§ Exercise details
Start at the line below containing "Semen Lube Water-based" and stop at the line containing "total: 3613.91 -> 3812.00". Repeat every line of that stretch exactly, and nothing outside it.

━━ Records for processing ━━

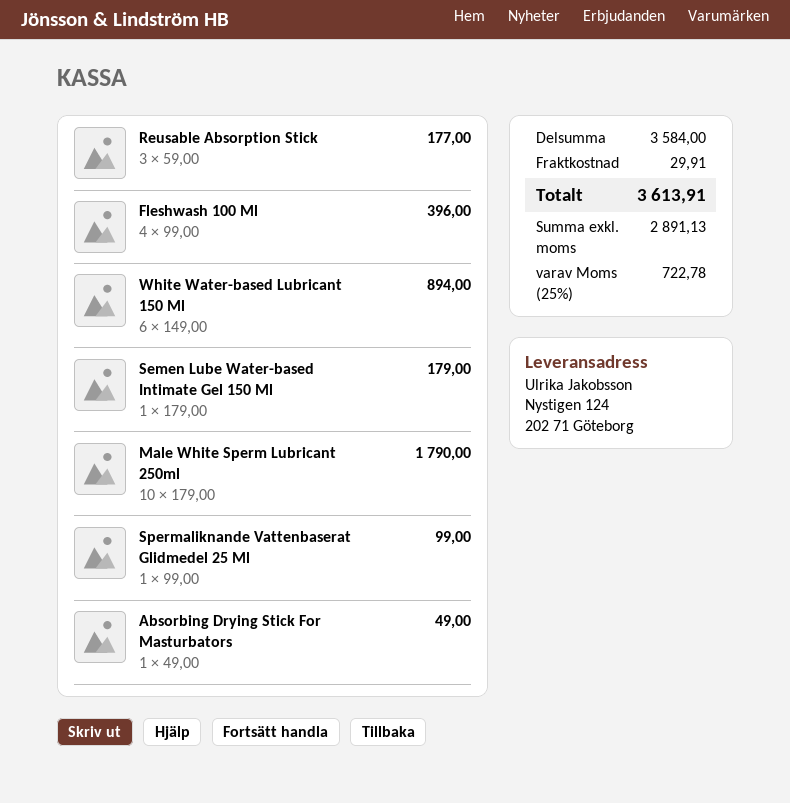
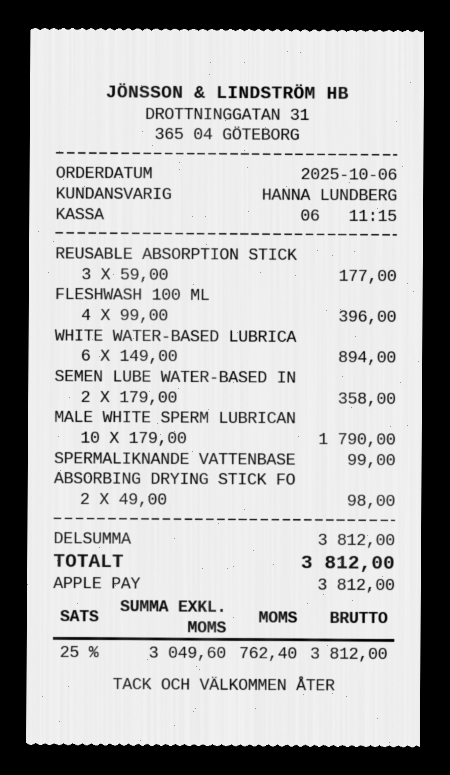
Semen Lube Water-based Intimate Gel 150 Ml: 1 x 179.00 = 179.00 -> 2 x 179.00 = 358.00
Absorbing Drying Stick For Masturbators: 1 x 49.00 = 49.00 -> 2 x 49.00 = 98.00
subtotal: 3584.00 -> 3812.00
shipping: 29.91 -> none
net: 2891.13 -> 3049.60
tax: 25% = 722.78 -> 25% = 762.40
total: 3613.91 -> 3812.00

━━━
━━ Records for processing ━━

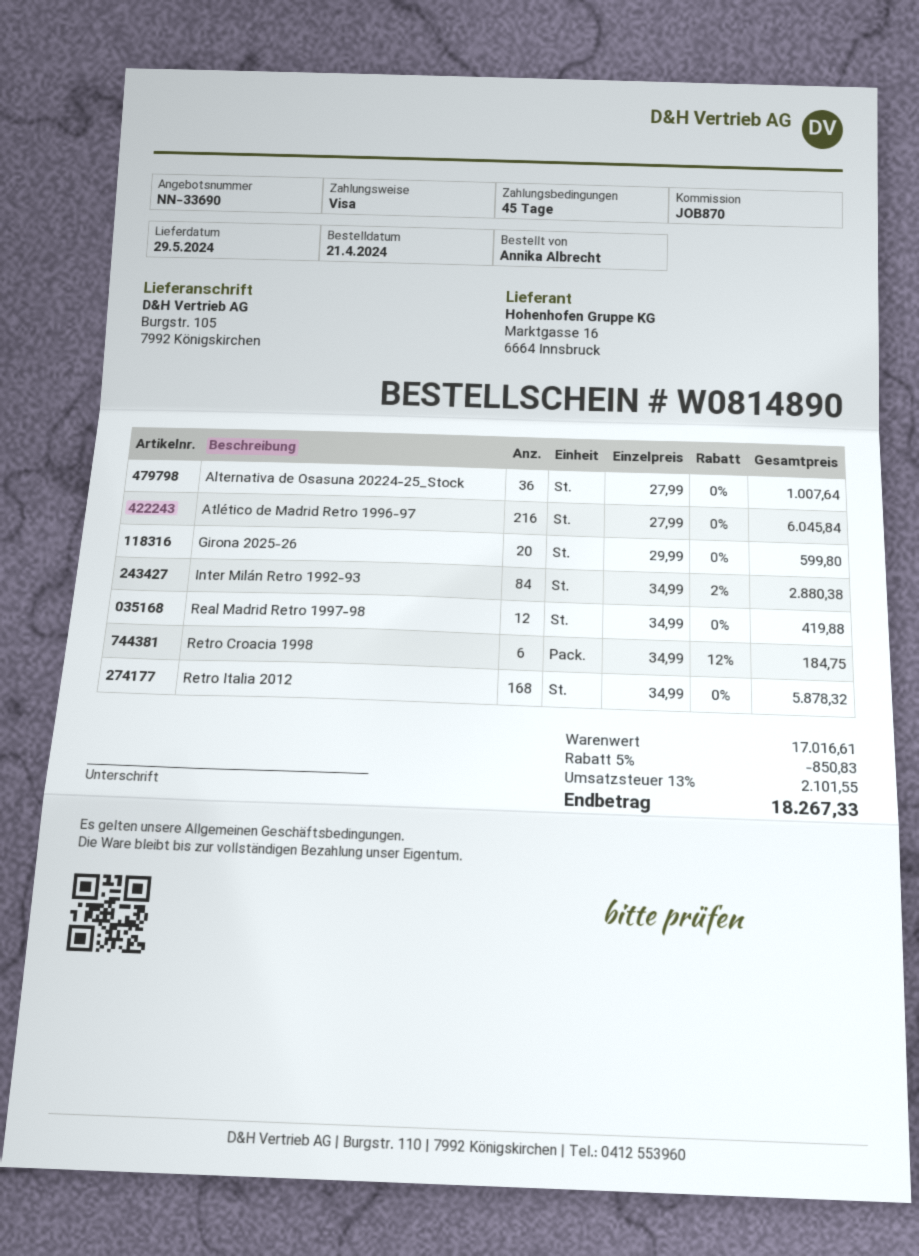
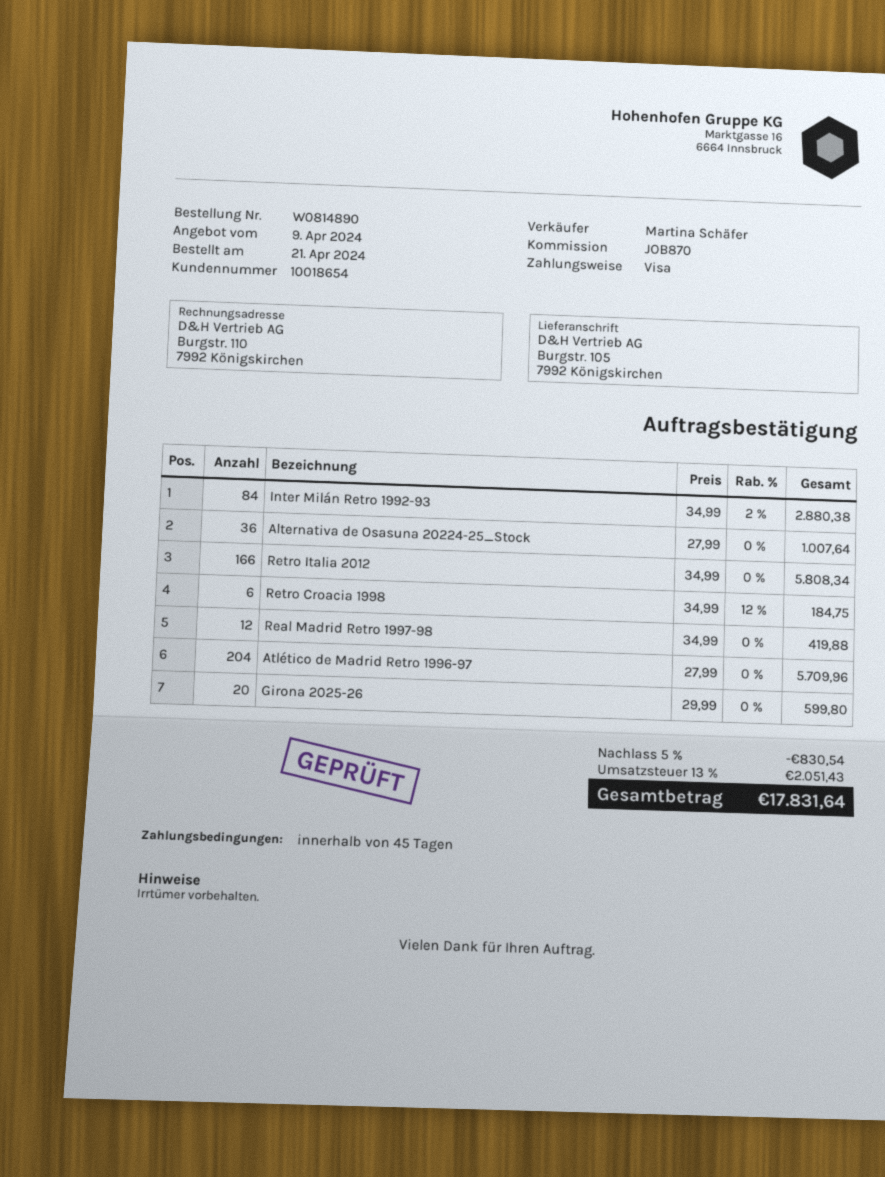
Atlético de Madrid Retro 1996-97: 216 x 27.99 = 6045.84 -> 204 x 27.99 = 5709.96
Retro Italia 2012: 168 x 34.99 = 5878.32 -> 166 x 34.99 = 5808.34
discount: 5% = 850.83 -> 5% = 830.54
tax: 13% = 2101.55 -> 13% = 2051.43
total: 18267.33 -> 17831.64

━━━

§ Answer to the problem
Semen Lube Water-based Intimate Gel 150 Ml: 1 x 179.00 = 179.00 -> 2 x 179.00 = 358.00
Absorbing Drying Stick For Masturbators: 1 x 49.00 = 49.00 -> 2 x 49.00 = 98.00
subtotal: 3584.00 -> 3812.00
shipping: 29.91 -> none
net: 2891.13 -> 3049.60
tax: 25% = 722.78 -> 25% = 762.40
total: 3613.91 -> 3812.00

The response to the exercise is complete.